--- DATA SUPPLIED Enclosed Below ---
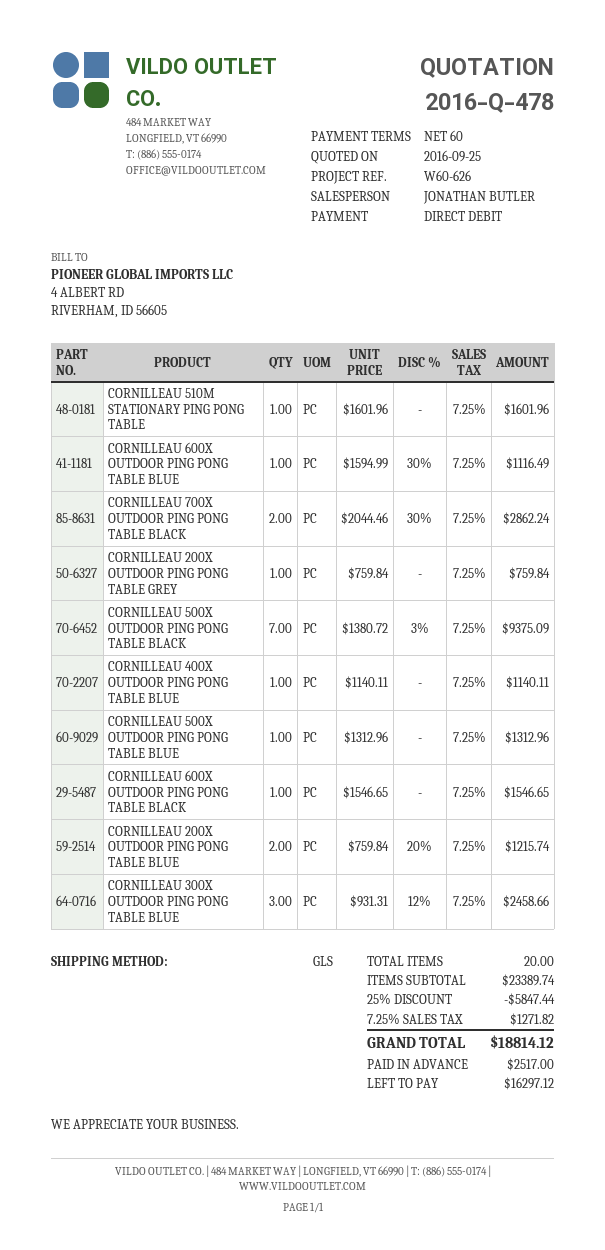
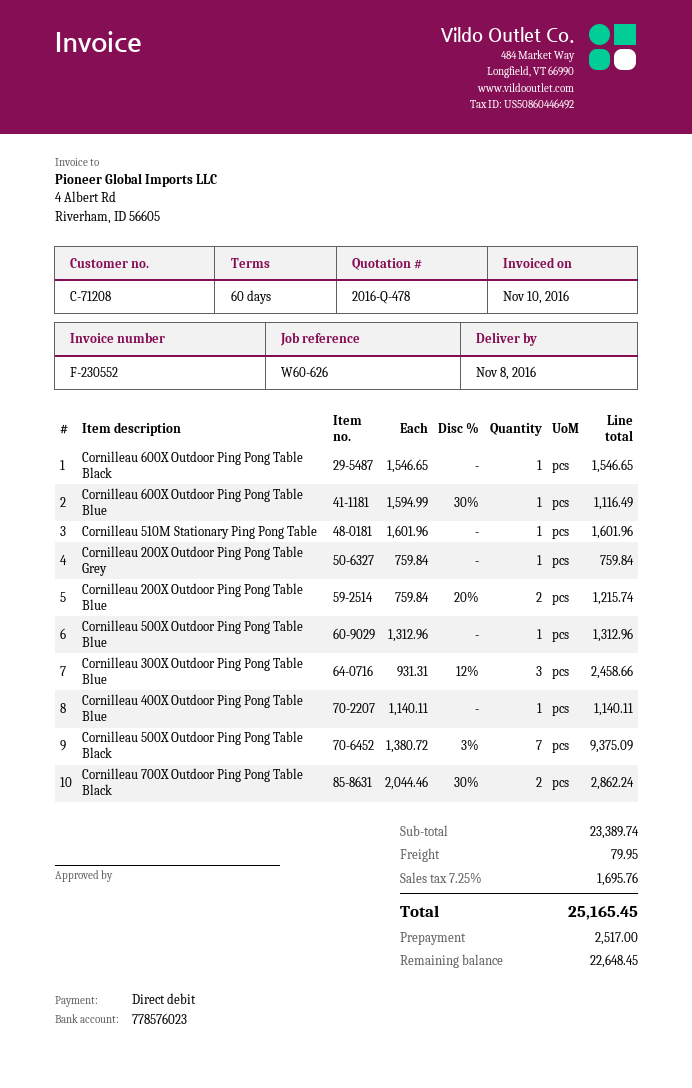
discount: 25% = 5847.44 -> none
shipping: none -> 79.95
tax: 7.25% = 1271.82 -> 7.25% = 1695.76
total: 18814.12 -> 25165.45
balance: 16297.12 -> 22648.45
--- End of Enclosed DATA SUPPLIED ---
AIM OF THE TASK —
Beginning with the line that contains "total: 18814.12 -> 25165.45", output each line of the listing above through the last one, exactly and with nothing added.

TASK ANSWER —
total: 18814.12 -> 25165.45
balance: 16297.12 -> 22648.45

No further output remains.